Flume Introduction and monitoring file directory and sink to HDFs combat

Scenario 1. What is Flume 1.1 background

Flume, as a real-time log collection system developed by Cloudera, has been recognized and widely used by the industry. The initial release version of Flume is now collectively known as Flume OG (original Generation), which belongs to Cloudera. But with the expansion of the FLume function, FLume OG code Engineering bloated, the core component design is unreasonable, the core configuration is not standard and other shortcomings exposed, especially in FLume OG final release 0.94.0, log transmission instability is particularly serious, in order to solve these problems, 2011 October 22, Cloudera completed the Flume-728 and made a milestone change to Flume: Refactoring the core components, core configuration, and code architecture, the reconstructed version is collectively known as Flume NG (Next generation), and another reason for the change is Flume Included in Apache, Cloudera Flume renamed Apache Flume.
Flume is a distributed, reliable, and highly available system for collecting, aggregating, and transmitting large volumes of logs. Support for customizing various data senders in the log system for data collection, while Flume provides the ability to simply process the data and write to various data recipients (such as text, HDFS, hbase, etc.).
Flume data flows are always run through events. An event is the basic unit of data for Flume, which carries log data (in the form of a byte array) and carries header information that is generated by source outside the agent, which is formatted when the source captures the event, and then the source pushes the event into (single or multiple) The channel. You can think of the channel as a buffer, which will save the event until sink finishes processing the event. Sink is responsible for persisting the log or pushing the event to another source.

1.2 Features

• Reliability of the Flume

  When a node fails, the log can be transmitted to other nodes without loss.
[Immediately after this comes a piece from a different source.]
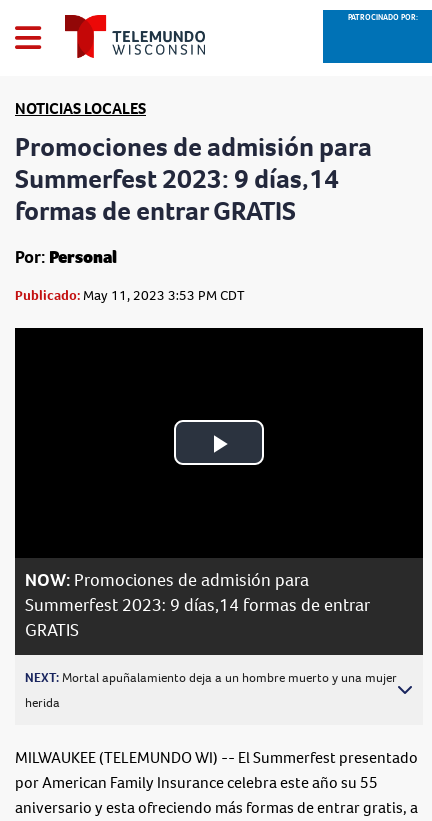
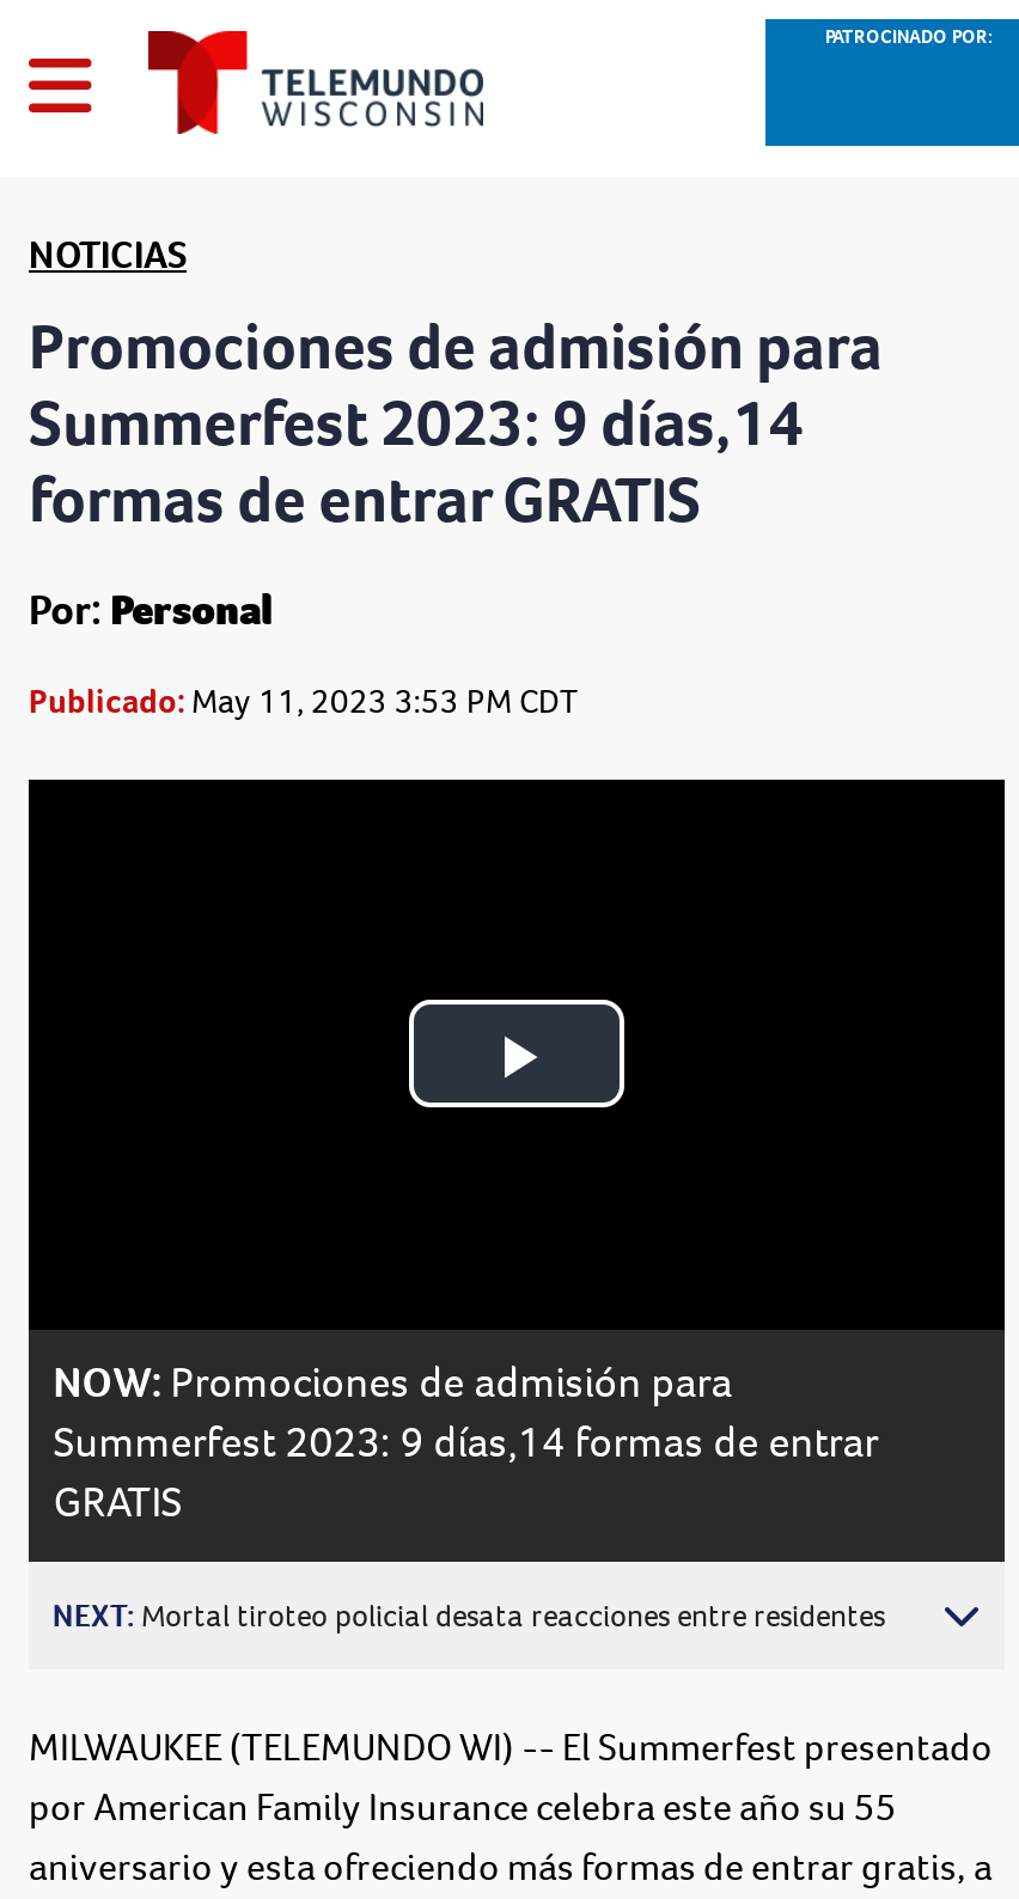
[15,98,146,119] NOTICIAS LOCALES -> [29,230,187,280] NOTICIAS
[25,669,397,711] NEXT: Mortal apuñalamiento deja a un hombre muerto y una mujer | herida -> [53,1595,885,1636] NEXT: Mortal tiroteo policial desata reacciones entre residentes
Flume provides three levels of reliability assurance, from strong to weak in order: End-to-end (Received data agent first writes the event to disk, when the data transfer is successful, then delete; If the data sent fails, you can resend it.) ), Store On failure (this is also the policy adopted by scribe, when the data receiver crash, writes the data to the local, after the recovery, continues to send), BestEffort (data sent to the receiver, will not be confirmed).

• Recoverability

  or by the channel. It is recommended to use FileChannel, where events persist in the local file system (poor performance).

• Core Concepts

Agent: Run flume using the JVM. Each machine runs an agent, but it can contain multiple sources and sinks in one agent.
Client: Production data, running on a separate thread.
Source: Collects data from the client and passes it to the channel.
Sink: Collects data from the channel and runs on a separate thread.
Channel: Connect sources and sinks, which is a bit like a queue.
Events: Can be log records, Avro objects, and so on.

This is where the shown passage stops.